Nethra, N., Rajendra Prasad, S., Vishwanath, K., Dhanraj, K.N. and Gowda, R. (2007), Seed Sci. & Technol., 35, 176-186

Identification of rice hybrids and their parental lines based on seed, seedling characters, chemical tests and gel electrophoresis of Total soluble proteins N. NETHRA, S. RAJENDRA PRASAD, K. VISHWANATH*, K.N. DHANRAJ AND R. GOWDA Department of Seed Science and Technology, UAS, G.K.V.K, Bangalore-560065, India (E-mail: vishwakoti@gmail.com)

(Accepted September 2006)

Summary Identification of rice genotypes is of prime importance to ensure quality seed, which is required for achieving global food demand. Three rice hybrids and their parental lines were identified on the basis of seed colour, seed size and 1000 seed weight, response to different chemicals (Phenol, Modified phenol with Copper sulphate or Ferrous sulphate, NaOH, GA3 and 2,4-D) and electrophoresis of soluble seed proteins (SDS-PAGE).
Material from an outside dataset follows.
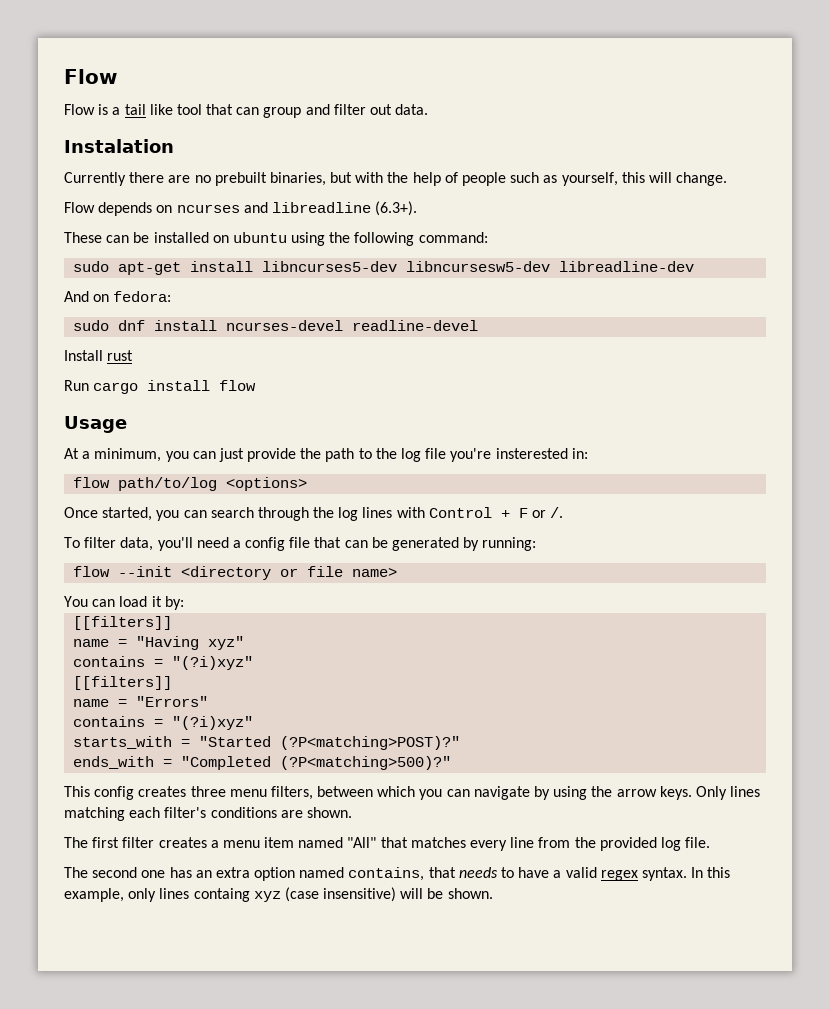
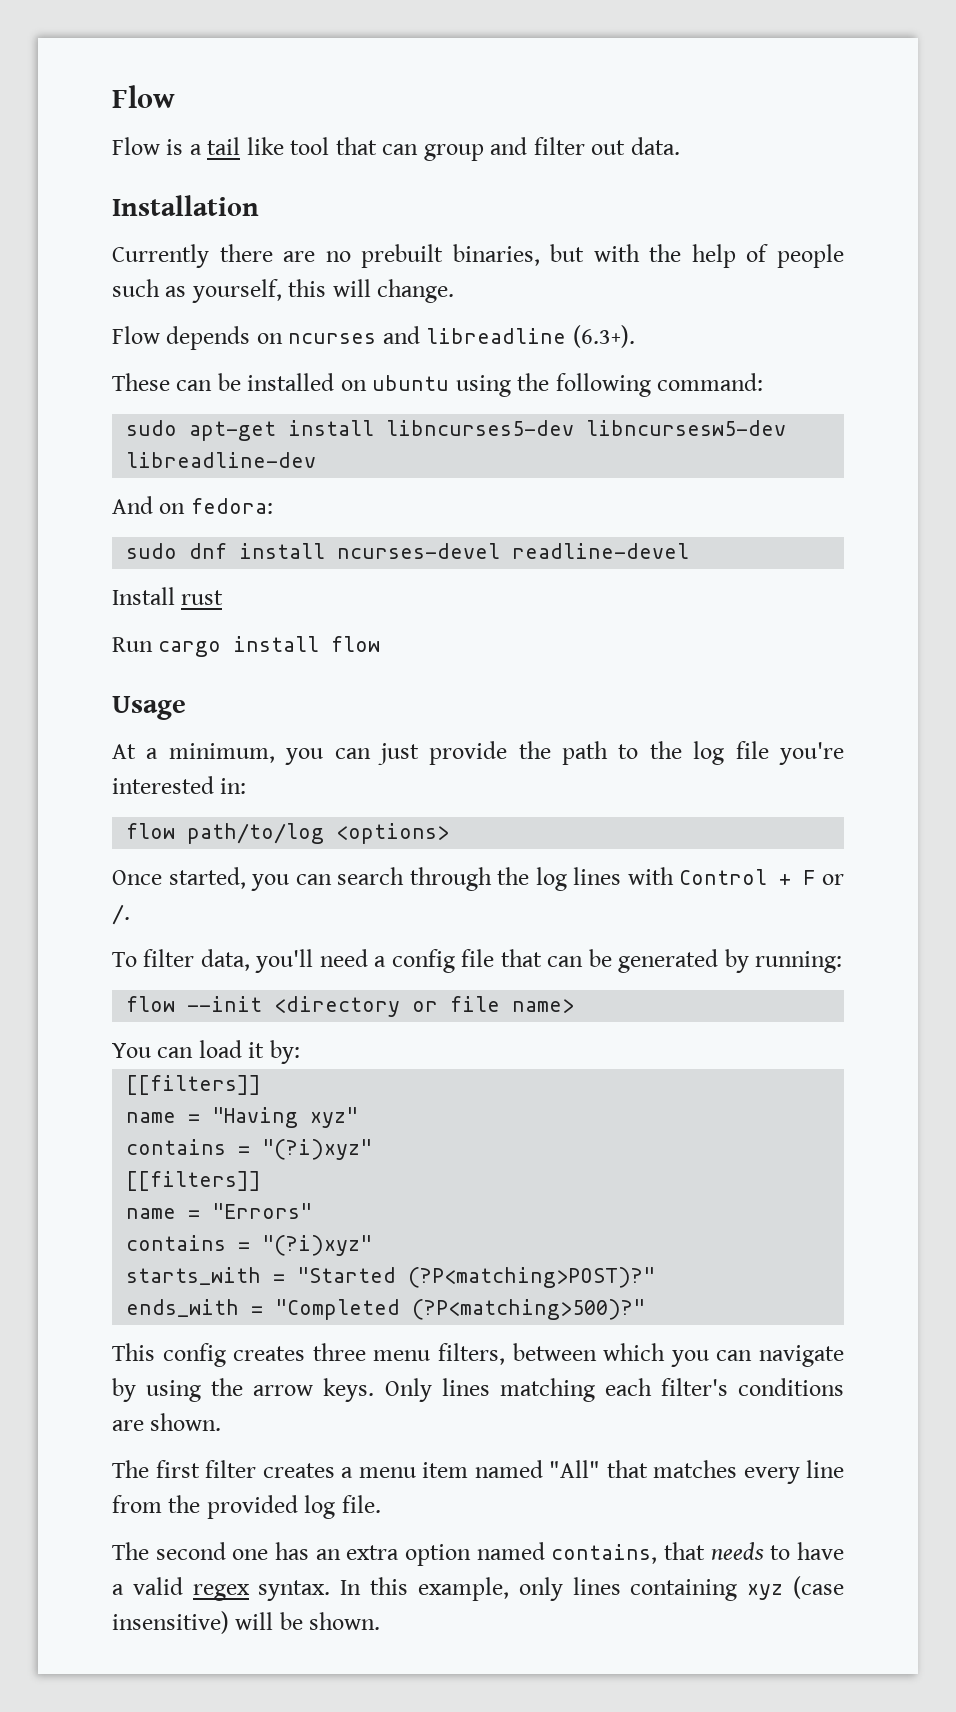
[64,139,174,153] Instalation -> [112,195,259,216] Installation
[495,448,568,459] insterested -> [112,776,214,794] interested
[193,888,250,902] containg -> [630,1579,738,1601] containing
All the genotypes were identified by using key based on seed colour, 1000 seed weight and seed size except for the female lines and their maintainers. No individual chemical test was able to distinguish all the genotypes. However, the combinations of different rapid chemical tests were useful in identification of individual genotypes. While all the cultivars were identified successfully by using electrophoresis of seed protein (SDS-PAGE) and hence it could be used as a powerful tool to identify every genotype in a short period of time.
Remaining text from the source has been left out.